Friday morning was the day the lactation station was finally delivered. Hooray! Too bad it also coincided with a high-anxiety day. Fortunately the anxiety seems to have passed (for now), but I was just feeling so overwhelmed and scared about what it is going to be be like to actually have to take care of a baby. As much as I've had a pregnancy that I won't be sorry to leave, I am not feeling very ready to actually accept what that means -- the fact that there will be another person in this household who is going to depend on us for everything. That is terrifying! We've been working so hard to make room for things, and as I mentioned last week I had a bit of an anxiety attack when we picked up our babyshower gifts from Babies R Us. For a week I'd been staring at the huge box with the crib in it, and for a week the anxiety had been building. On friday morning we moved the box out of the living room and into our bedroom, which is when I really lost it. I'll make a long story short. We'll be setting the crib up, but not in our bedroom -- the room is just to small, and I felt claustrophobic even thinking about having it set up in there. It will be in a corner of my crafty/reading room, and I think that will be fine. My mom spent a lot of the afternoon with me on Friday and helped me get through this enormous freakout, and then helped me figure out where we could put the crib where it would be serviceable and would not cause me stress, and I felt a lot better by the time she left.

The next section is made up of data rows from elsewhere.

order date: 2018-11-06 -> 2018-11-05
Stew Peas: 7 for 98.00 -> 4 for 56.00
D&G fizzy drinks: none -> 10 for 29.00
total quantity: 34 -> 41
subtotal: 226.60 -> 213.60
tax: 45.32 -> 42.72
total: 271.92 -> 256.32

This weekend has been pretty good. Saturday was hectic -- I had not gotten much sleep in friday night (oh the insomnia!). I had acupuncture, and then went with Mom and Henry to the farmers market, got my nails done. I needed lasagne for dinner so we wound up at the Olive Garden, where I also managed to pull a muscle in my back that made it really hard to move and breathe. Fun! This morning Henry went back to Whole Foods to get me some arnica and some watermelon. The arnica seems to have worked fairly well on the muscle spasm, and the watermelon is just plain yummy. We spent the afternoon at Allyndreth's MBA graduation. Congratulations, Al! She's worked so hard for this.

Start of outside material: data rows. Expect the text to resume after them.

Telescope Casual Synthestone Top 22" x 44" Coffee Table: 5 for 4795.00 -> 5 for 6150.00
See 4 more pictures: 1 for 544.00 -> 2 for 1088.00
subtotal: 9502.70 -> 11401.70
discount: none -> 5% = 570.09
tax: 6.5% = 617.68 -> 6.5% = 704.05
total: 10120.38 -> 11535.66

And now we are staring down the barrel of another work week. I'm finding myself wishing that it was the last day of October, rather than the last day of September right now, but no... it is not. Too bad, because I would love to go on leave right this second. Day by day I get bigger and bigger, and more and more tired, and cranky too, making it really hard to do my job. But do my job I must, for another five weeks that is...

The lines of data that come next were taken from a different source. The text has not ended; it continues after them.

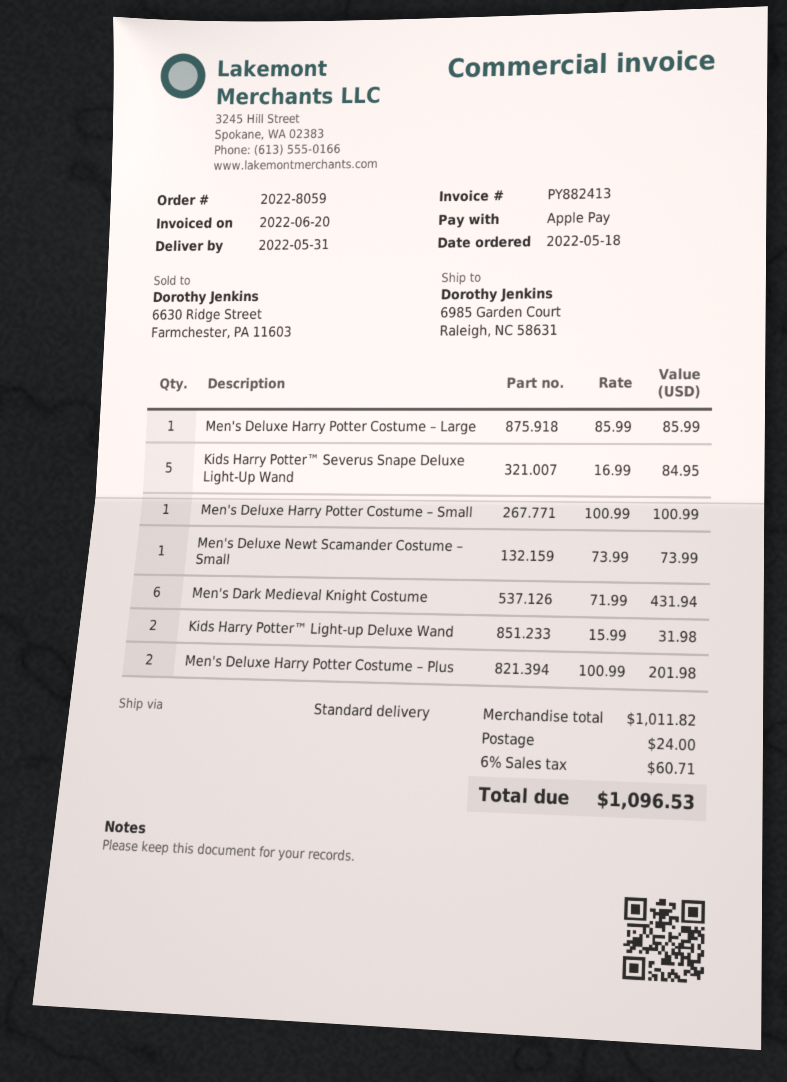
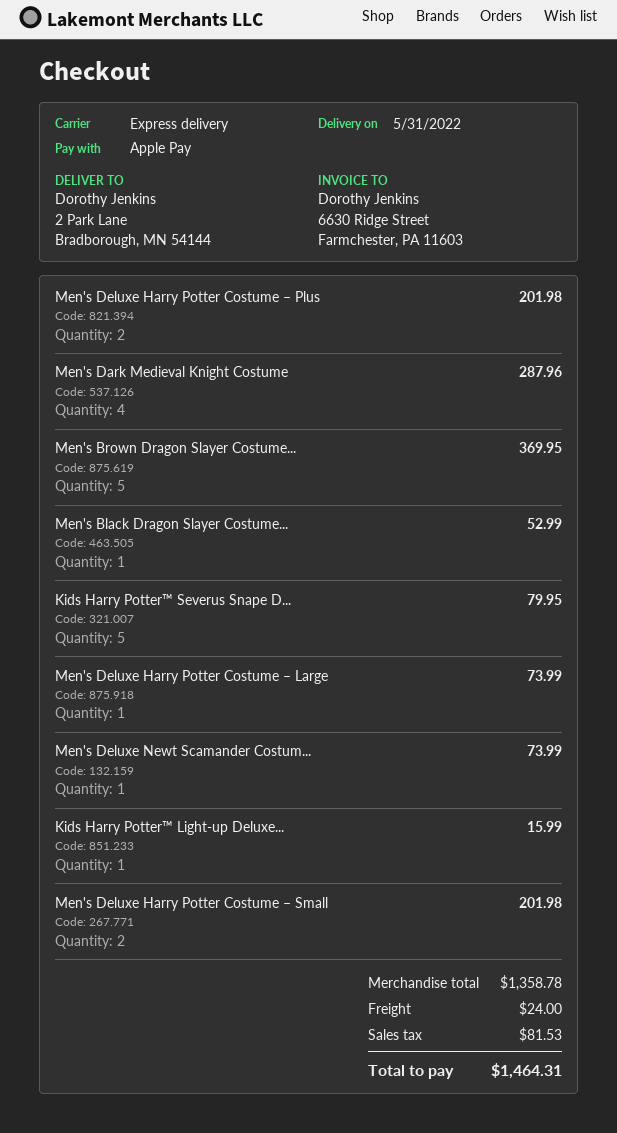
shipping method: standard -> express
ship to: 6985 Garden Court, Raleigh, NC 58631 -> 2 Park Lane, Bradborough, MN 54144
Men's Deluxe Harry Potter Costume – Large: 1 for 85.99 -> 1 for 73.99
Kids Harry Potter™ Severus Snape Deluxe Light-Up Wand: 5 for 84.95 -> 5 for 79.95
Men's Deluxe Harry Potter Costume – Small: 1 for 100.99 -> 2 for 201.98
Men's Dark Medieval Knight Costume: 6 for 431.94 -> 4 for 287.96
Kids Harry Potter™ Light-up Deluxe Wand: 2 for 31.98 -> 1 for 15.99
Men's Brown Dragon Slayer Costume...: none -> 5 for 369.95
Men's Black Dragon Slayer Costume...: none -> 1 for 52.99
subtotal: 1011.82 -> 1358.78
tax: 60.71 -> 81.53
total: 1096.53 -> 1464.31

Since I still have this month still looming between me and the month where the kiddo is due, I am hoping that I can focus on the good parts of pregnancy from here on out, so that I end this experience on a positive note. I do think in some ways that even though so much of this has been so unpleasant, I will miss pregnancy -- I'll miss the movement deep inside me, I'll miss the peace and quiet that comes when it is just me and the kiddo inside during a restful moment, I'll miss the intense love rushes that I experience from time to time that are so all consuming.